それをそばで初めて見るセバスチャンとシリアはもちろん慌てていた。

「っブヒッ!」
「レオンハルト様! どうされました!」
「……い、いや、な、なんでもない。ただの魔法修行だ」
「どんな修行ですか! そんな鳴き声を出す修行など聞いたことありません!」
「いいから、いいから。それより、頼みがある」
「……なんですか?」

 セバスチャンは言い知れむ不安を感じ、背中からゾワっと寒気のぼるような錯覚を覚えた。

「気絶したら叩き起こしてくれ」
「はい?」
「ではいくぞ!」
「レ、レオンハルト様!」
「ぐあっ……がっは……がああぁ……ブヒイイィ!……」
「「レオンハルト様!」」

 車内は阿鼻叫喚の地獄絵のようであった。

 ちなみに豚の鳴き真似はわざとである。今自分の立ち位置をはっきりさせるためであり、決して悪ふざけではない。

 閑話休題。

「なんなんだ、一体?」

 御者は車内が気になって仕方なかった。




 ライネル領はラインクール皇国から見て北に位置する。その北にある国といえば、ルドマリア帝国。ラインクール皇国と同じく、大陸3強に数えられる大国。ライネル領はその国境と接していた。
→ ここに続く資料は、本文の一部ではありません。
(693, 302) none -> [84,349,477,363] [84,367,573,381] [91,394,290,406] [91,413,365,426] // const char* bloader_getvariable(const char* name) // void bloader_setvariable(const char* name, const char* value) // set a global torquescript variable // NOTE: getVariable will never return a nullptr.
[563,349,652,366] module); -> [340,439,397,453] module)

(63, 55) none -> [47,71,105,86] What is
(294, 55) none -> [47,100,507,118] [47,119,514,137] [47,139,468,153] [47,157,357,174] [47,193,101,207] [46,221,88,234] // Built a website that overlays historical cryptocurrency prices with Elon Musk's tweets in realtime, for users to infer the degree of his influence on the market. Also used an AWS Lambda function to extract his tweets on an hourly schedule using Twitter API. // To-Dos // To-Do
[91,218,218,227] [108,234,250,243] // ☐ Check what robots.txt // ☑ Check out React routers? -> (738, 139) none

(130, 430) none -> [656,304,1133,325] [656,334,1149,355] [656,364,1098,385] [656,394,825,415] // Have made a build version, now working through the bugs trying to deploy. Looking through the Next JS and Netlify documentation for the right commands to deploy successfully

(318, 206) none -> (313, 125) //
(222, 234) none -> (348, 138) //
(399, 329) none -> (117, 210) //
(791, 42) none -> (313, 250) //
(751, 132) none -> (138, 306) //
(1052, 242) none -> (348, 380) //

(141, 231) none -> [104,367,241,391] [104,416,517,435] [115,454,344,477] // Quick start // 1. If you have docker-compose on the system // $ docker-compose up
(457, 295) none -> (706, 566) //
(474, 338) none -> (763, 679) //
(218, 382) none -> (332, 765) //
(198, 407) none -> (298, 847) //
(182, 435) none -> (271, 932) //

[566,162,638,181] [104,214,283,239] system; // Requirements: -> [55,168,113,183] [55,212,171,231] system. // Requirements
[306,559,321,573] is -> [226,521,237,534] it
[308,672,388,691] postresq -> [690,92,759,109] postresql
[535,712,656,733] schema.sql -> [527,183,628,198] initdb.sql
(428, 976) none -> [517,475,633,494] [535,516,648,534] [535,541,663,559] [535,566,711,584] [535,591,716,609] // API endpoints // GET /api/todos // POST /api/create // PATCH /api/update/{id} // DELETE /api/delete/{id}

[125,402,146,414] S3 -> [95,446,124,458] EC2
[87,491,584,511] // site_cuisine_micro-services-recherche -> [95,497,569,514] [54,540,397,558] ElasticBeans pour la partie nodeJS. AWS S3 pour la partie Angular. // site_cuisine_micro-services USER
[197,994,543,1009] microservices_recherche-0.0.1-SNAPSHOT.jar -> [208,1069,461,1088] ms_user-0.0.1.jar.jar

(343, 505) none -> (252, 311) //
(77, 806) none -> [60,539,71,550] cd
 帝国は皇国にとっては仮想敵国であるが、商人の行き来がないわけではない。そのため、ライネル領は辺境ながらも、それなりに発展していた。ただし、ルドマリア帝国側が制限を設ければその限りではない。

 ちなみに、ライネル領はシュヴァルツァー公爵が領有しているが、シュヴァルツァー公爵領と接してはいない。むしろ、かなり離れている。

 それなのにシュヴァルツァー公爵家が領有しているのは、任せられる貴族がいなかったからだ。
 元々、ライネル領を治めていた貴族は何者かに暗殺されてしまい、利権関係を巡って一族で争っているところを帝国に攻め込まれた。国軍がなんとか追い返したがその責任を取らされ、一族のものは皆処刑されてしまったか、帝国に亡命してしまった。

 そこでライネル領は一度天領をして皇族が治め、その後シュヴァルツァー公爵家が治めることとなった。

 これも、もう80年前の話になるが。そんなライネル領にて。

 シュヴァイツァー公爵からの使者の報告を受けた初老の男が頭を抱えた。

「領主様の馬鹿息子が代理としてやってくるだとぉ……ここは国防の要だぞ、素人が領主代理とは……領主様は何を考えているのだ!」
「如何なさいますか? ケトリー様」
「どうもこうも、領主様の命令となれば受け入れるしかあるまい」

 初老の男はケトリーという。このライネル領の代官をやっているものである。この度のレオンハルト辺境送りで最も影響を受けた人物といっていいだろう。

 代官の位はそのままにし、そのまま上に領主代理が置かれた状態ではあるが、政治の一番手の二番手では意味が大きく異なる。
 これまで自分の判断でできたことが全て領主代理であるレオンハルトの許可が必要となるだけでなく、レオンハルトの命令には逆らえない。

 これがまともな領主代理ならケトリーもここまで慌てることはなかったが、なんせ領主代理となるのは悪名高きレオンハルトである。不安になるなという方が無理である。

「あんな豚畜生が上司では何をさせられるかわかりません。いっそう排除しますか?」
「ヒルダ……それは過激すぎるというものだ」
「しかし、私も女性の身。あんな豚畜生に汚されるぐらいなら……」
「気持ちはわからんでもないが」

 ケトリーと共に報告を受けたのは代官補佐であるヒルダという女性である。
 基本的に男尊女卑であるこの世界で、代官補佐にまで上り詰めたと事実だけで、彼女の優秀さわかるであろう。

 ヒルダもレオンハルトの噂を耳にしており、過剰なまでの嫌悪感と敵意を示している。女性なら誰彼構わず発情する豚という認識は彼女の中で強く根付いている。

「とにかく、領主代理の受け入れ準備を進める。豚なら豚でうまく利用してやればいいだけのこと」
「……わかりました」

 不服そうにしながらもしっかりと仕事はこなすヒルダであった。